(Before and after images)
== == ==

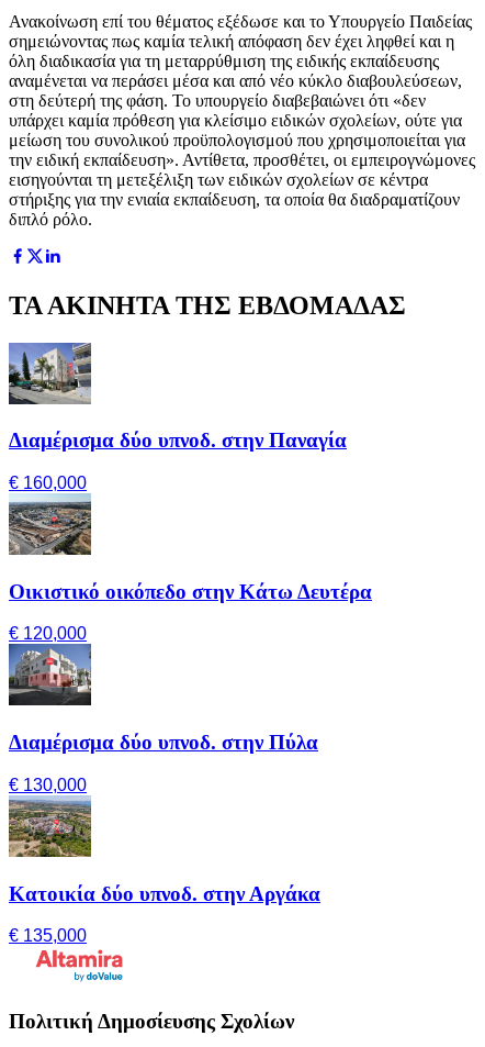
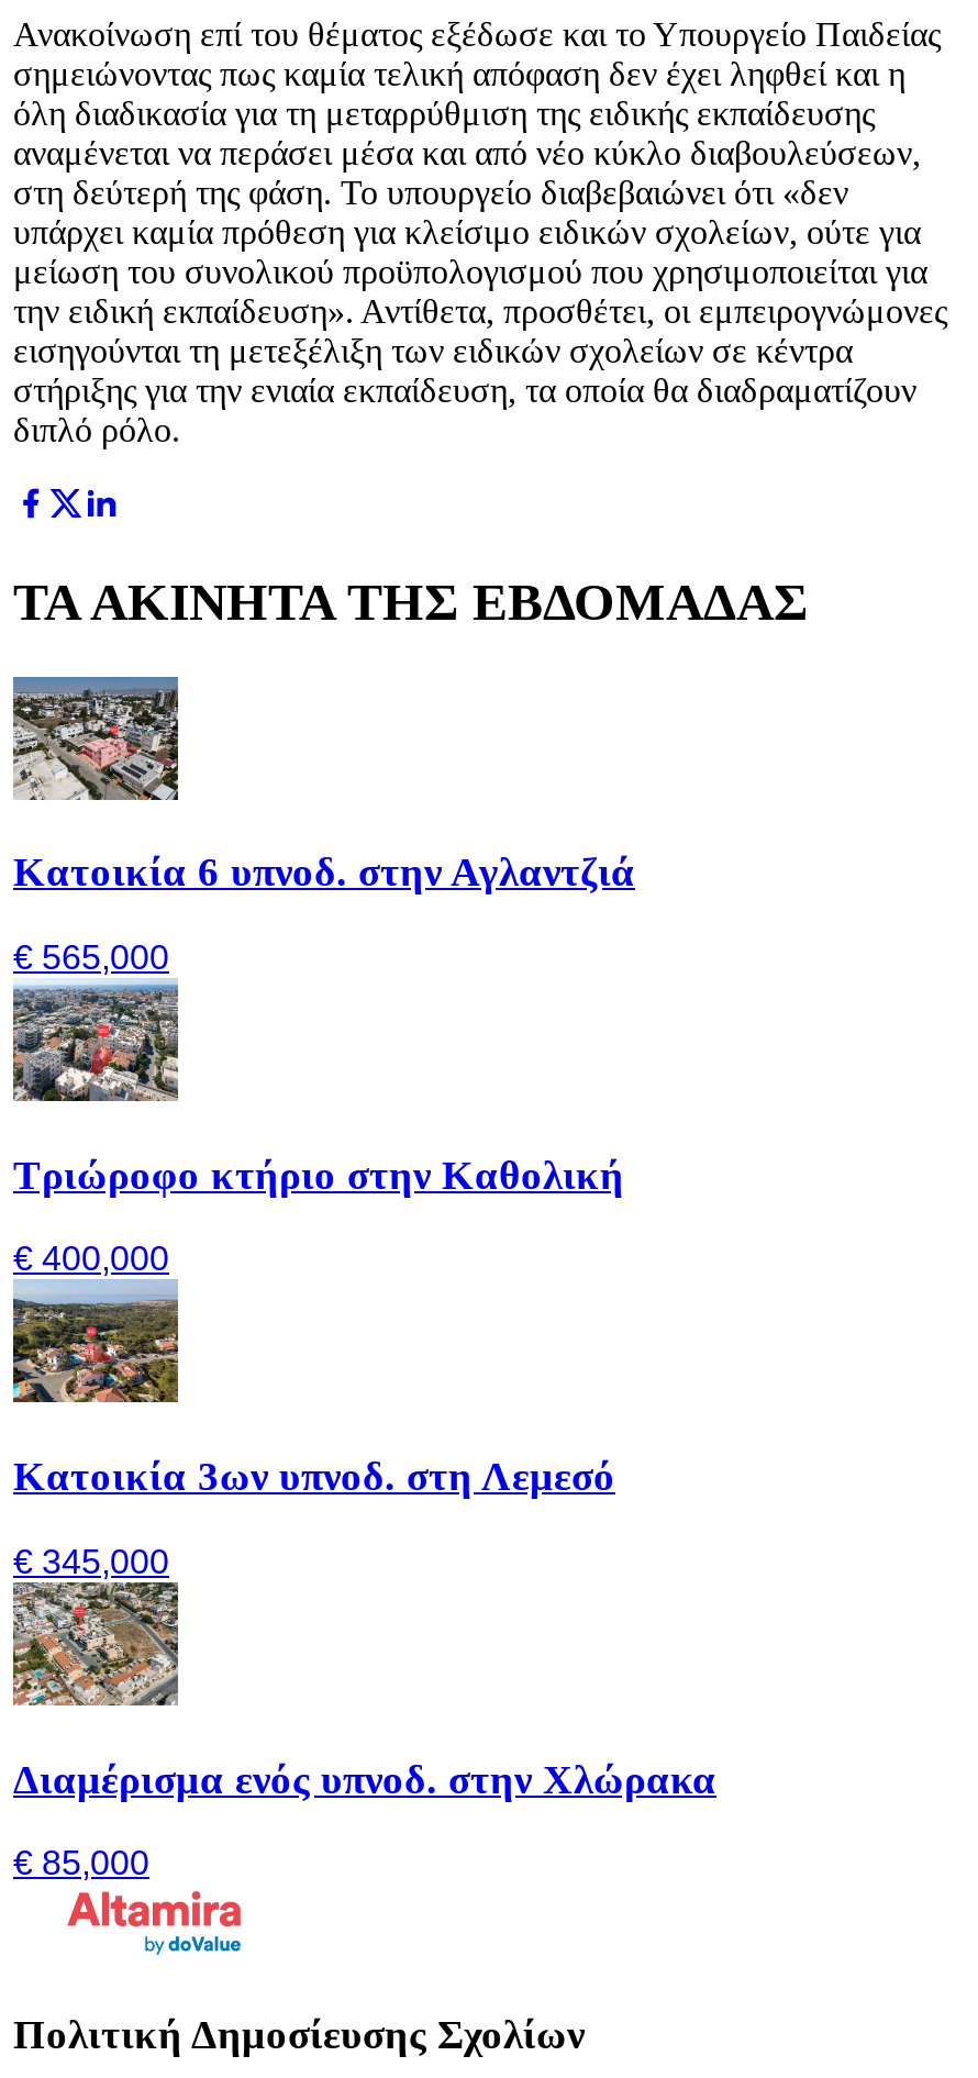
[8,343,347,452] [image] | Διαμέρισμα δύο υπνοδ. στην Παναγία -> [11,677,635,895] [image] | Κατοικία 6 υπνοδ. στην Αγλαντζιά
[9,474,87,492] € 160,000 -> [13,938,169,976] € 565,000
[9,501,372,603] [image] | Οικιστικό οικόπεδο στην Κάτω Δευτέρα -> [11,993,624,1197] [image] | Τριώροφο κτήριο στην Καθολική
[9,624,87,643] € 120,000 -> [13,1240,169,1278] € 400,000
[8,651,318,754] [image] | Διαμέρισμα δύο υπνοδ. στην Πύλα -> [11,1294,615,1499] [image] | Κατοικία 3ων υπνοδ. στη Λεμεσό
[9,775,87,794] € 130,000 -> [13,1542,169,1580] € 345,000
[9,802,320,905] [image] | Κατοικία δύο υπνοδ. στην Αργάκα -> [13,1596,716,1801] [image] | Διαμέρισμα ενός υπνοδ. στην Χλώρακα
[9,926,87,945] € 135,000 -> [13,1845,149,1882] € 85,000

== == ==

> [Description of the task] Search the entries for the word "Διαμέρισμα" and gather every line where it appears.

> [Answer section]
[8,343,347,452] [image] | Διαμέρισμα δύο υπνοδ. στην Παναγία -> [11,677,635,895] [image] | Κατοικία 6 υπνοδ. στην Αγλαντζιά
[8,651,318,754] [image] | Διαμέρισμα δύο υπνοδ. στην Πύλα -> [11,1294,615,1499] [image] | Κατοικία 3ων υπνοδ. στη Λεμεσό
[9,802,320,905] [image] | Κατοικία δύο υπνοδ. στην Αργάκα -> [13,1596,716,1801] [image] | Διαμέρισμα ενός υπνοδ. στην Χλώρακα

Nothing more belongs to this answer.